▶ _Instructions for the task_: In the records below, find the line containing "your dedicated user123_getDiskUsage" and retype it and every line after it exactly, adding nothing.

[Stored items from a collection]
--

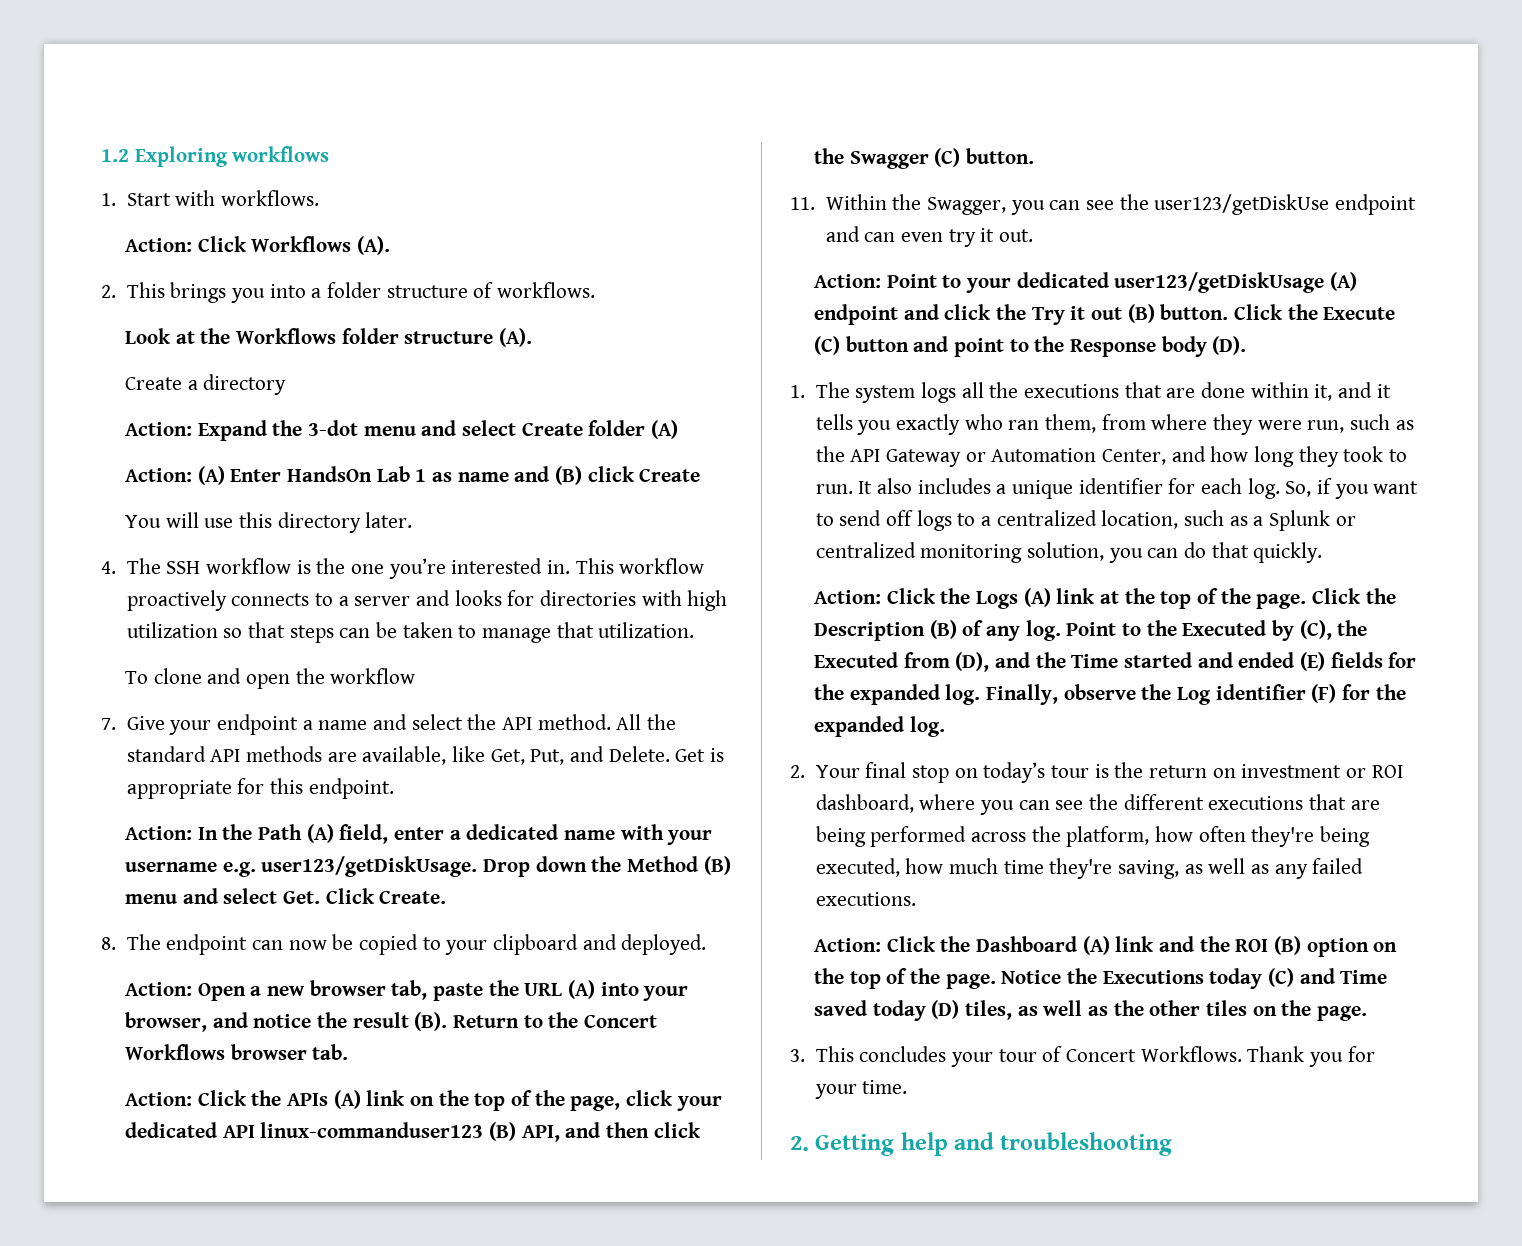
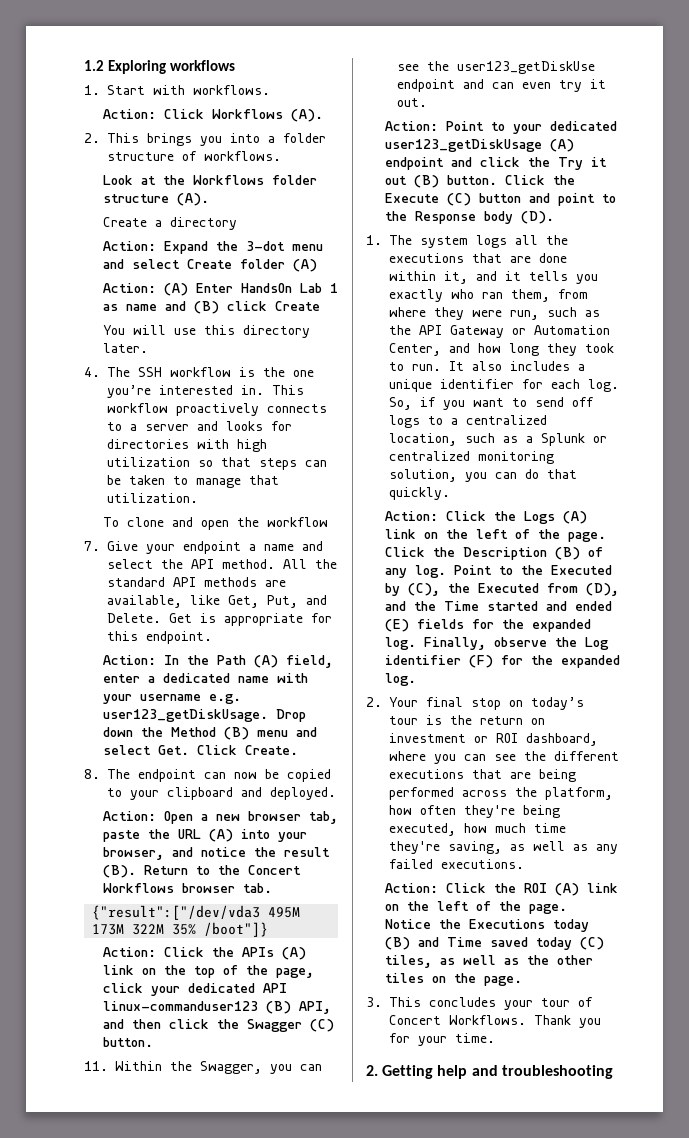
- Action: In the Path (A) field, enter a dedicated name with your username e.g. user123/getDiskUsage.
+ Action: In the Path (A) field, enter a dedicated name with your username e.g. user123_getDiskUsage.
+ {"result":["/dev/vda3 495M 173M 322M 35% /boot"]}
- 11. Within the Swagger, you can see the user123/getDiskUse endpoint and can even try it out.
+ 11. Within the Swagger, you can see the user123_getDiskUse endpoint and can even try it out.
- Action: Point to your dedicated user123/getDiskUsage (A) endpoint and click the Try it out (B) button.
+ Action: Point to your dedicated user123_getDiskUsage (A) endpoint and click the Try it out (B) button.
- Action: Click the Logs (A) link at the top of the page.
+ Action: Click the Logs (A) link on the left of the page.
- Action: Click the Dashboard (A) link and the ROI (B) option on the top of the page.
+ Action: Click the ROI (A) link on the left of the page.
- Notice the Executions today (C) and Time saved today (D) tiles, as well as the other tiles on the page.
+ Notice the Executions today (B) and Time saved today (C) tiles, as well as the other tiles on the page.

--

▶ _Written response_:
+ Action: Point to your dedicated user123_getDiskUsage (A) endpoint and click the Try it out (B) button.
- Action: Click the Logs (A) link at the top of the page.
+ Action: Click the Logs (A) link on the left of the page.
- Action: Click the Dashboard (A) link and the ROI (B) option on the top of the page.
+ Action: Click the ROI (A) link on the left of the page.
- Notice the Executions today (C) and Time saved today (D) tiles, as well as the other tiles on the page.
+ Notice the Executions today (B) and Time saved today (C) tiles, as well as the other tiles on the page.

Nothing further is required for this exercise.